Hace unos quince años, en un viaje al interior de Venezuela, me vi con un amigo que en ese momento trabajaba para un político local. Le hice una crítica frente a lo que consideré un burdo salto de talanquera por unos reales: ya saben, el famoso chiste del «pónganme donde haiga». Parafraseando, le dije que una vaina era ser servidor público y otra un mercenario administrativo. Yo siempre tan ingenuo.
Su respuesta de entonces me ha dado vueltas en la cabeza en estas últimas semanas, en las que no entiendo cómo es que el país sigue cada vez más jodido social, política y económicamente, si por donde sea que uno lee todo el mundo afirma tener la razón.

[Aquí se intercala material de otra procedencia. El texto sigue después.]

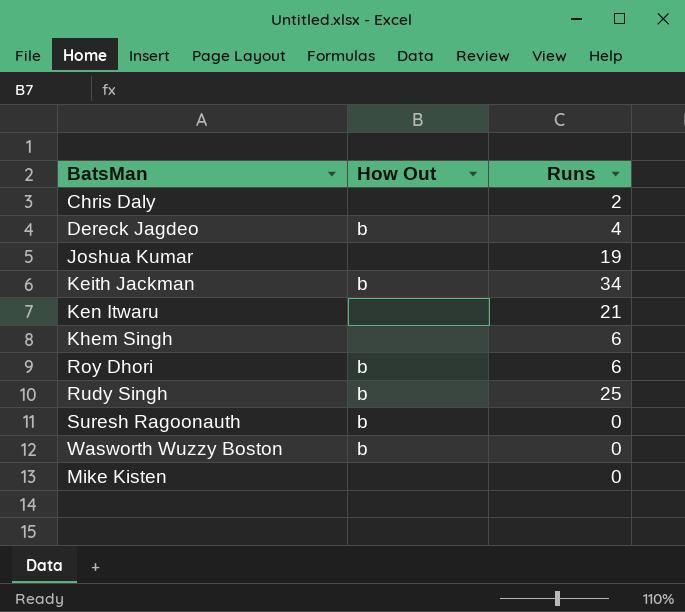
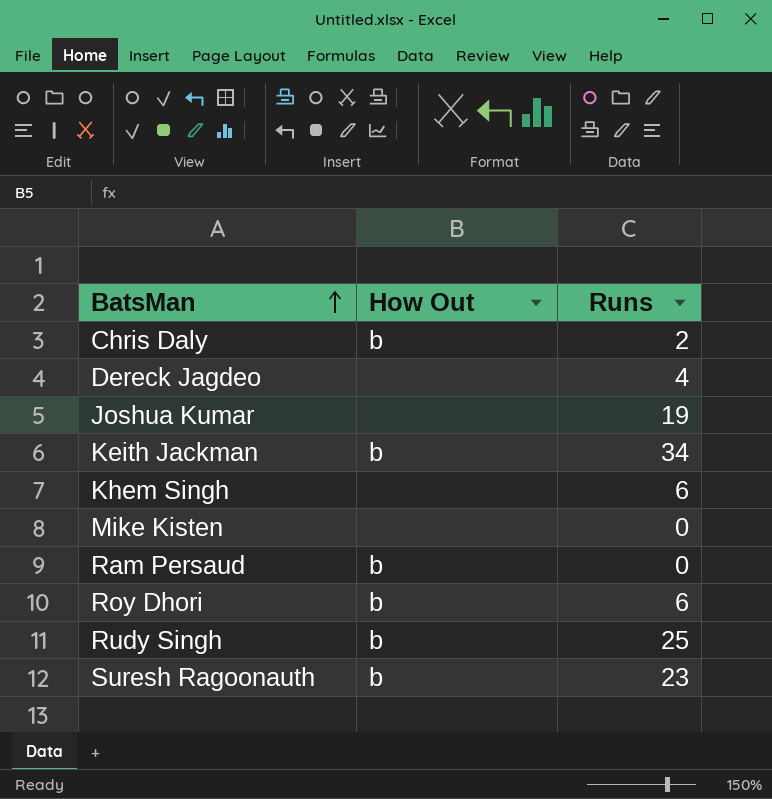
row order: none -> BatsMan ascending
row Ken Itwaru: none | 21 -> none
row Wasworth Wuzzy Boston: b | 0 -> none
Chris Daly | How Out: none -> b
Dereck Jagdeo | How Out: b -> none
row Ram Persaud: none -> b | 0
Suresh Ragoonauth | Runs: 0 -> 23

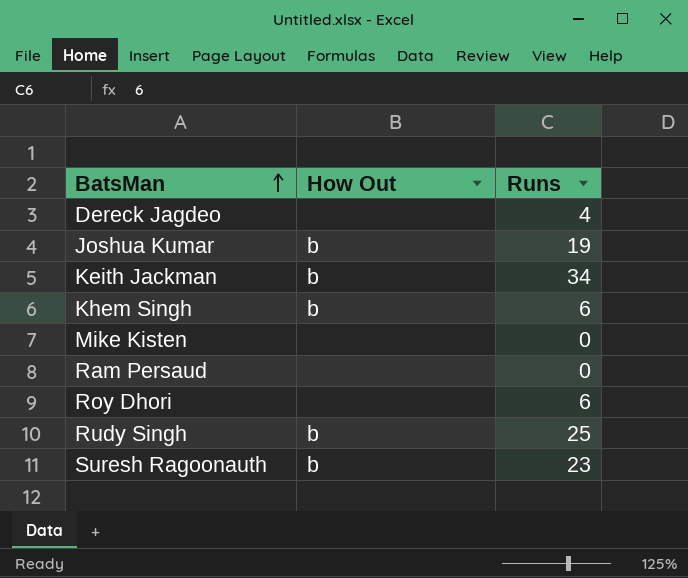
row Chris Daly: b | 2 -> none
Joshua Kumar | How Out: none -> b
Khem Singh | How Out: none -> b
Ram Persaud | How Out: b -> none
Roy Dhori | How Out: b -> none

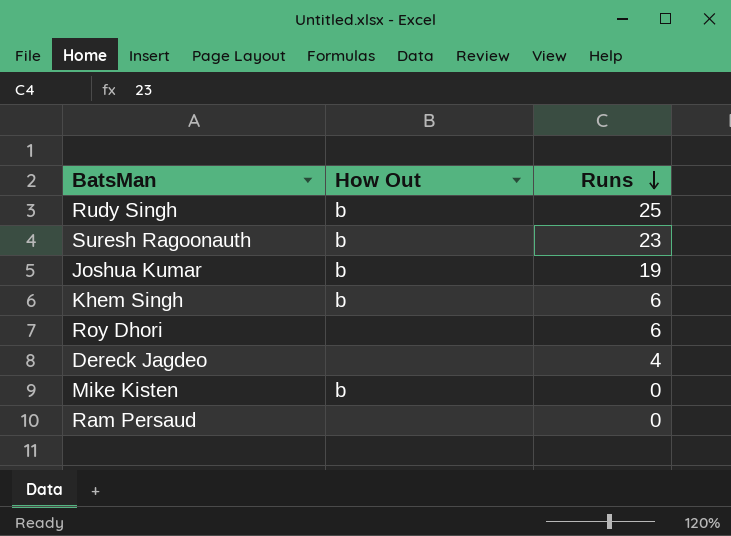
row order: BatsMan ascending -> Runs descending
row Keith Jackman: b | 34 -> none
Mike Kisten | How Out: none -> b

A pesar de las quejas y lamentaciones por el vergonzoso estado de una sociedad que vive de migajas, cuando se trata de analizar y establecer escenarios o lecturas de los hechos, la mayoría se jacta de estar ganando, aunque no sé muy bien qué. Y cuando no lo dicen con soberbia lo escriben con rabia. Supongo que de alguna forma necesitan desahogarse.
Bien, mi amigo me dijo aquella vez, no sin esa chispa de ironía y de viveza mordaz tan típica de nuestra idiosincracia: «Compadrito, no se caiga a mojones que aquí en este país hoy la mayoría somos pumalacas: rojos por fuera pero blanquitos por dentro. Y usté va a ver que dentro de unos años nos inventamos otra fruta».
Esta es la pumalaca, también llamada pomalaca, pumagás, pomagás, pumarrosa y pomarrosa. Como ven, las letras pueden ser intercambiables, pero el sabor sigue siendo el mismo.
Yo, por cierto, las tumbaba a pedradas en mi adolescencia para comérmelas. Algunas salían bien jugosas.